米国のエリザベス・ウォーレン上院議員らは11日、Metaのマーク・ザッカーバーグCEOに対し、同社のステーブルコイン開発計画の詳細を明らかにするよう求める公式書簡を送付した。
この動きは、MetaがFacebookやInstagramなどのプラットフォームでステーブルコイン決済の導入に向け、サークル社やテザー社といった暗号資産(仮想通貨)企業と協議しているとの報道を受けたものだ。

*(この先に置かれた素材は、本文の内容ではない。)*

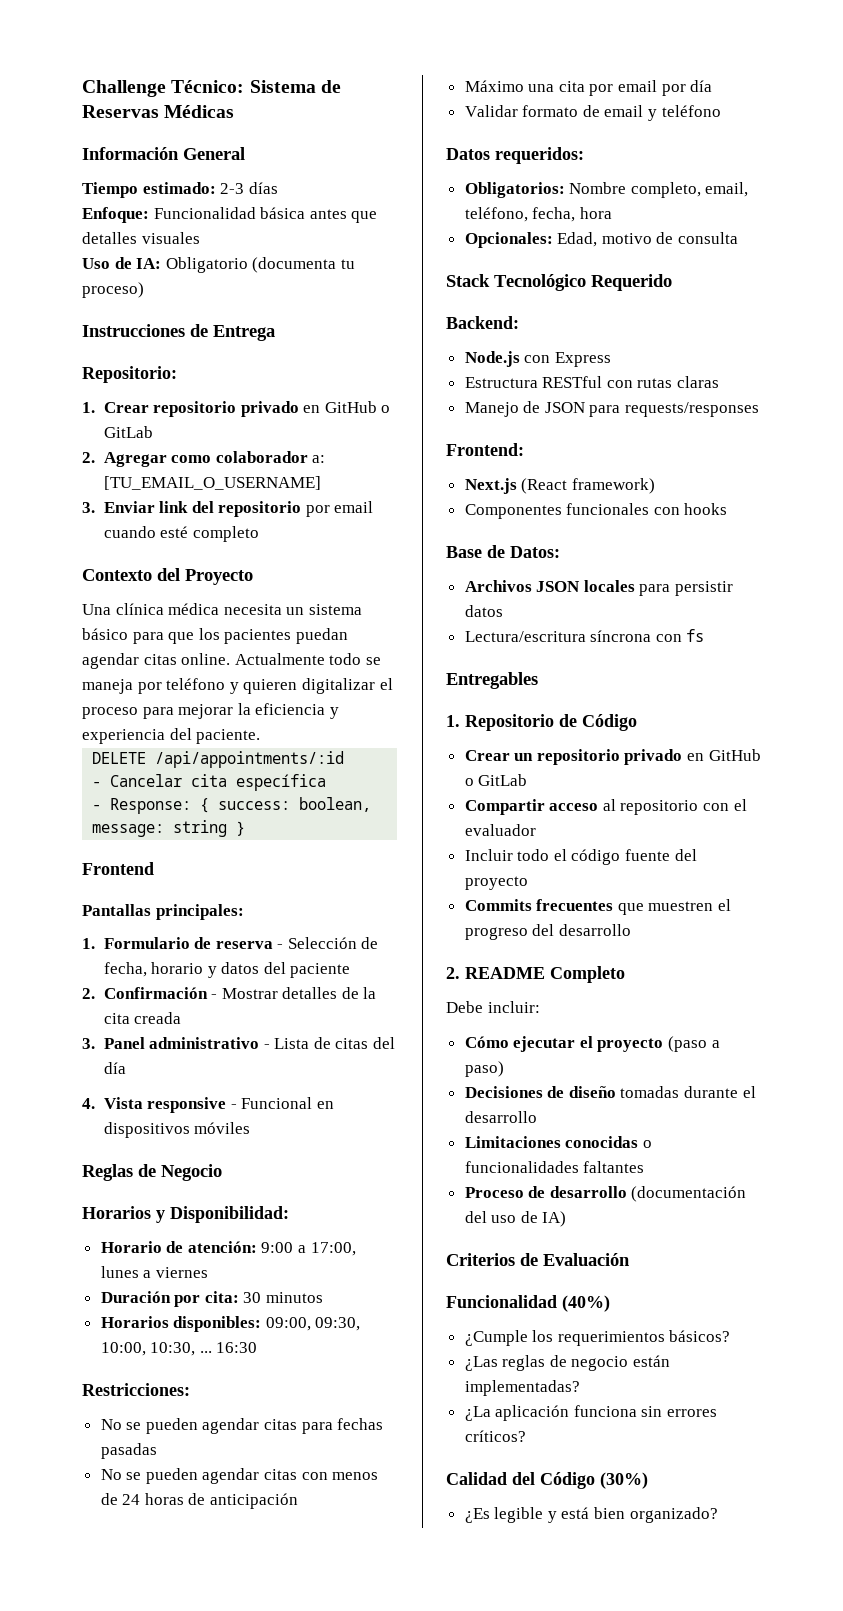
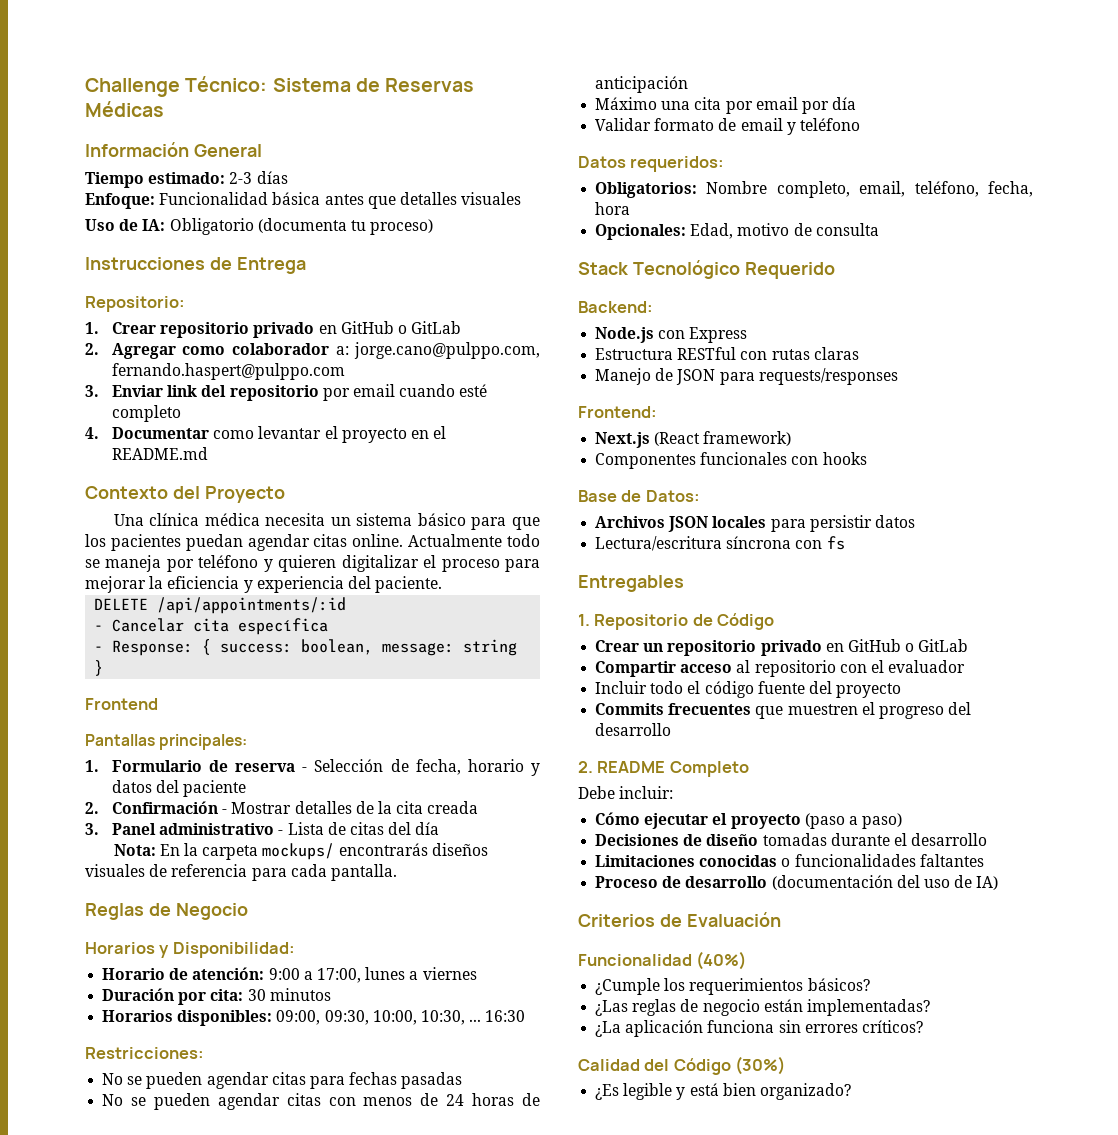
- 2. Agregar como colaborador a: [TU_EMAIL_O_USERNAME]
+ 2. Agregar como colaborador a: jorge.cano@pulppo.com, fernando.haspert@pulppo.com
+ 4. Documentar como levantar el proyecto en el README.md
- 4. Vista responsive - Funcional en dispositivos móviles
+ Nota: En la carpeta mockups/ encontrarás diseños visuales de referencia para cada pantalla.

議員らは、2022年に中止に追い込まれた過去のLibra計画での経緯を指摘し、規制上の懸念を改めて表明した。
Metaの戦略に8つの質問
書簡では、Metaの仮想通貨戦略に関する8つの具体的な質問が盛り込まれている。
これには、独自のステーブルコインを発行する計画の有無や既存発行元との提携、法案成立に向けたロビー活動の可能性が含まれる。ザッカーバーグCEOは17日までの回答を求められている。
金融システムへのリスクを警戒
議員らは、Metaがステーブルコインを管理することで金融プライバシーや公正な競争、米国の金融主権が脅かされる可能性があると警告している。Metaが取引データを監視型広告や第三者へのデータ販売に悪用する恐れも示された。
特に、全世界で39億8000万人以上のユーザーを抱えるMetaの市場支配力が、デジタル決済分野での独占や金融システムの不安定化につながるリスクとして問題視されている。議員らは、法案に財務長官が特定企業を規制対象から除外できる条項を含む点に触れ、Metaがこの抜け穴を利用する可能性を危惧している。
Metaの広報責任者であるアンディ・ストーン氏は8日、ステーブルコインの積極的な開発を否定する声明を発表した。しかし、内部文書では、同社が引き続き計画の可能性を模索していることが示唆されている。
議員らは、万が一Metaのステーブルコインが破綻した場合、2008年の金融危機のように納税者に負担が及ぶリスクも指摘している。今回の動きは、金融サービスへの進出を図る巨大テック企業と規制当局との間の緊張関係を浮き彫りにするとともに、AppleやGoogleなど他企業にも影響を及ぼす可能性がある。